#### GIVEN INFORMATION:
·····
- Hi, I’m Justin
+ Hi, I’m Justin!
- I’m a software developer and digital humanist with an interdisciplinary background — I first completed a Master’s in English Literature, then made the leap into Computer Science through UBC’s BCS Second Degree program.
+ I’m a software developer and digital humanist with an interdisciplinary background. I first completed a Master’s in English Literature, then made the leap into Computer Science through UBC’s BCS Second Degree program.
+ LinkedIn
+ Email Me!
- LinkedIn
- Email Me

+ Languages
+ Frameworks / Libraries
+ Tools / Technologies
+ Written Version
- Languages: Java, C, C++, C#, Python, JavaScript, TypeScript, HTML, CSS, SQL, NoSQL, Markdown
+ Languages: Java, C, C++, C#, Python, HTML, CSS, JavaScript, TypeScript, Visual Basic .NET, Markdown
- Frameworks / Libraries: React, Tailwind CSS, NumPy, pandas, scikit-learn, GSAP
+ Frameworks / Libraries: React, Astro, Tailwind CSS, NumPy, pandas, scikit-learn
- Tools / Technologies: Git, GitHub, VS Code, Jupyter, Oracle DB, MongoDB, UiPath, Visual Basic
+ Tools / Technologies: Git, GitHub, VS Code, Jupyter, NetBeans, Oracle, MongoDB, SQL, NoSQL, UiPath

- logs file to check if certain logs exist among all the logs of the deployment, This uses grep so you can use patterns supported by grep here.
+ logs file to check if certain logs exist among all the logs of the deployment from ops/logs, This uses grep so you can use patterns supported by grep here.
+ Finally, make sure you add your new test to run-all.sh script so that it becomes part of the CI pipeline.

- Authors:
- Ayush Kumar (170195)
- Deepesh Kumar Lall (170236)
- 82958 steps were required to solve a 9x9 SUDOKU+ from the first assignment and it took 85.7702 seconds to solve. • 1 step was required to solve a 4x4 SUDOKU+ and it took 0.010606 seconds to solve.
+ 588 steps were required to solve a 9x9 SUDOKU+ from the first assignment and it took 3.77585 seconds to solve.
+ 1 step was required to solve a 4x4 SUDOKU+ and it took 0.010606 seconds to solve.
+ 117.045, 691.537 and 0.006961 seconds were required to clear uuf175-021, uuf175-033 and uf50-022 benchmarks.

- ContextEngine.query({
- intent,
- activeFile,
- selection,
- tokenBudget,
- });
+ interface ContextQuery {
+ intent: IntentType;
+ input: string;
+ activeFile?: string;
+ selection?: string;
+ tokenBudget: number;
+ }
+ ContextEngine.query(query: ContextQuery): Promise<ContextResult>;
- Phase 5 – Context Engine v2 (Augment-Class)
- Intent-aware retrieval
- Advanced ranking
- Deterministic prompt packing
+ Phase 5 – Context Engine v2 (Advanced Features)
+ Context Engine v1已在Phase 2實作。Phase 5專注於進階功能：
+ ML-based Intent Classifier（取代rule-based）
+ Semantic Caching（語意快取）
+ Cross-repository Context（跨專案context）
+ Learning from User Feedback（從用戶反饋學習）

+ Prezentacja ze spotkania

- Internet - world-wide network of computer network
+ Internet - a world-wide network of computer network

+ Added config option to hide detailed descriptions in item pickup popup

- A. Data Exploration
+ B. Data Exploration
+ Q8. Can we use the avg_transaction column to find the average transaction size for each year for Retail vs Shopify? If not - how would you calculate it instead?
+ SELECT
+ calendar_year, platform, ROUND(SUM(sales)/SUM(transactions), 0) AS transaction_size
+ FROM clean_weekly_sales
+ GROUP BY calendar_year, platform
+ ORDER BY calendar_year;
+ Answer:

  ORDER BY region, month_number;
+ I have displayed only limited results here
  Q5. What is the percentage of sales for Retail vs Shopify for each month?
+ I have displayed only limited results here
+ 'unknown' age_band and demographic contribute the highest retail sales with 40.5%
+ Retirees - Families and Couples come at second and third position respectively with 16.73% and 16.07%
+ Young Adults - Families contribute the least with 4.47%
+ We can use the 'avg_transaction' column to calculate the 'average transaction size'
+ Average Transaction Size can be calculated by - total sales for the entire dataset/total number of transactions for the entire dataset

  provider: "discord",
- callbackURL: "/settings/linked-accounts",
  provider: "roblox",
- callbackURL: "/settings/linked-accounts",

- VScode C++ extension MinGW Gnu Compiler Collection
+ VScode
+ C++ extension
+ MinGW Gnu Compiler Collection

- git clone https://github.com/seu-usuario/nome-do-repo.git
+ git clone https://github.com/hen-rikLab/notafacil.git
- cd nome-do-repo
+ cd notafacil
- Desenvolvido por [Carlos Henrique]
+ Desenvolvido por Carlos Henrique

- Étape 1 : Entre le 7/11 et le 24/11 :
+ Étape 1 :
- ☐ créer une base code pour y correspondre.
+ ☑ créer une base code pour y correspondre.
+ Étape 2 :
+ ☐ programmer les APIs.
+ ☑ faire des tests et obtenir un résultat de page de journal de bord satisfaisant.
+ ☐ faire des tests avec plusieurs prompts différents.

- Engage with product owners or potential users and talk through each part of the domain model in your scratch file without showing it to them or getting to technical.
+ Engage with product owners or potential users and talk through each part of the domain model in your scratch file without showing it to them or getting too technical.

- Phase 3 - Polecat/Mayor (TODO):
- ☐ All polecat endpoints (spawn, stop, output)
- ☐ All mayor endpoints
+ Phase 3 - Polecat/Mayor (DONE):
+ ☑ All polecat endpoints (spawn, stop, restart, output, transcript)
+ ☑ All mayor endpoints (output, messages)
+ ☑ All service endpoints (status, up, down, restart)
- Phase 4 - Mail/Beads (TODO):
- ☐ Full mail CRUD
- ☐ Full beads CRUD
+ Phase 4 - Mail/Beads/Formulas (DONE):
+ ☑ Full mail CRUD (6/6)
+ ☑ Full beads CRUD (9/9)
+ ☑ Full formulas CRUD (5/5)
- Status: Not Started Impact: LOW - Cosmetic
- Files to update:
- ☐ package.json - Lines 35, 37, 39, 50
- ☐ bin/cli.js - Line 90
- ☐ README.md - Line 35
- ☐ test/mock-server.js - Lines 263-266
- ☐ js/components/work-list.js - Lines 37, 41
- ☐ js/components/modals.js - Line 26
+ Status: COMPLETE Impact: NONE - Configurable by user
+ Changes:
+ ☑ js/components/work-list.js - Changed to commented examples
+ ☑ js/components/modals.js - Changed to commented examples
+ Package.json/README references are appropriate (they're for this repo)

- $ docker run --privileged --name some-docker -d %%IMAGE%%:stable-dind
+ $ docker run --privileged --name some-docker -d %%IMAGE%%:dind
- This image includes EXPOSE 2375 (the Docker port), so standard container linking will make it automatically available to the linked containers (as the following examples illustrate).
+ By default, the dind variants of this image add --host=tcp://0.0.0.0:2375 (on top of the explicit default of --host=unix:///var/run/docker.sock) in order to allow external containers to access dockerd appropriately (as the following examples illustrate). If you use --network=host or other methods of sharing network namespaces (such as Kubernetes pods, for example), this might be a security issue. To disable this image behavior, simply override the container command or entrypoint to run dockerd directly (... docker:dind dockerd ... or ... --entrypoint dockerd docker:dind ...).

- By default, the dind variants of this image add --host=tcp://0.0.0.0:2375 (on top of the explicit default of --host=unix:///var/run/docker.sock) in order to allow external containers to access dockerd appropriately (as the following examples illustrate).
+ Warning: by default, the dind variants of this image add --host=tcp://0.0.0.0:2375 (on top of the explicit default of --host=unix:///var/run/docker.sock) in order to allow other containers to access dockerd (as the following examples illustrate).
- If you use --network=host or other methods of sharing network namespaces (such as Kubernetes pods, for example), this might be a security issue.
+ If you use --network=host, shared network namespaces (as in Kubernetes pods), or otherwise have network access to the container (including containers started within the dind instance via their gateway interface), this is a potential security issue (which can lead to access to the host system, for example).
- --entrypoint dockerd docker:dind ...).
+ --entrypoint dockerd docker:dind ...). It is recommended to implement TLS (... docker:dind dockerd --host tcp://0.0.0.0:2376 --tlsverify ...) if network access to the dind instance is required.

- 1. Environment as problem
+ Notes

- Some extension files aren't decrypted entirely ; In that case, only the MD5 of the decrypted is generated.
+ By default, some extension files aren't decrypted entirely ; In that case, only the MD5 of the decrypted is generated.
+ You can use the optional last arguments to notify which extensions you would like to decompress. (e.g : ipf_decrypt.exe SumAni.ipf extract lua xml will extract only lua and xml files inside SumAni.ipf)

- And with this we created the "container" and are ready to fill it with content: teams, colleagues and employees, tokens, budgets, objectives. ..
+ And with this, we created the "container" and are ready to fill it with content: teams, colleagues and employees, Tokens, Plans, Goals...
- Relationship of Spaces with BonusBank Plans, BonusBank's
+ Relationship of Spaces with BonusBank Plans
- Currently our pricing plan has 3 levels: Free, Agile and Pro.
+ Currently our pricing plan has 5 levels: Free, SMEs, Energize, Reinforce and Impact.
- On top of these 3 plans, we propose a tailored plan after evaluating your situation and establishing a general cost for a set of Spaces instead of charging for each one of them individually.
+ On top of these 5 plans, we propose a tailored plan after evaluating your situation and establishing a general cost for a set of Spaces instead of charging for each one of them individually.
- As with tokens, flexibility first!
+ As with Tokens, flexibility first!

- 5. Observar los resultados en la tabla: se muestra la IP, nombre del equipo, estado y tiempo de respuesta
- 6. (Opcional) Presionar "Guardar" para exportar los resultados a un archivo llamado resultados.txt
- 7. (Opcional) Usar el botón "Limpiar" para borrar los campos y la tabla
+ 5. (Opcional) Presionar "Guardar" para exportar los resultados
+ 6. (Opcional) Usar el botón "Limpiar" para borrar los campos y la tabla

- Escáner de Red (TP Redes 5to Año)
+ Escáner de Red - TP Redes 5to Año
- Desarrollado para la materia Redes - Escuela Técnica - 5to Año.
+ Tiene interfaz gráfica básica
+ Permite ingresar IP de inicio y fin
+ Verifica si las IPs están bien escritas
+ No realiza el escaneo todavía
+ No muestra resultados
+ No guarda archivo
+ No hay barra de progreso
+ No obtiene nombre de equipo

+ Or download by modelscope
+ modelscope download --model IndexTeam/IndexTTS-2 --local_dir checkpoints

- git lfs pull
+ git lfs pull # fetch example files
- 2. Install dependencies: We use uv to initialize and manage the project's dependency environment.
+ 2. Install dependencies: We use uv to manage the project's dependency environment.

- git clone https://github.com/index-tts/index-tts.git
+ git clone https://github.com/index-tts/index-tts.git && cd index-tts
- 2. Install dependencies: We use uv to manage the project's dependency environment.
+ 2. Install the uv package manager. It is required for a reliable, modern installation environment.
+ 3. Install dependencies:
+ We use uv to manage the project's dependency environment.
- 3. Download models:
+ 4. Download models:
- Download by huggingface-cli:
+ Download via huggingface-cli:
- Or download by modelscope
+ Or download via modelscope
·····
#### YOUR OBJECTIVE:
Starting with the line that holds "- As with tokens, flexibility first!" and ending with the line that holds "- 6. (Opcional)", retype every line in the data above exactly, and nothing else.

#### RESPONSE FOR THIS EXERCISE:
- As with tokens, flexibility first!
+ As with Tokens, flexibility first!

- 5. Observar los resultados en la tabla: se muestra la IP, nombre del equipo, estado y tiempo de respuesta
- 6. (Opcional) Presionar "Guardar" para exportar los resultados a un archivo llamado resultados.txt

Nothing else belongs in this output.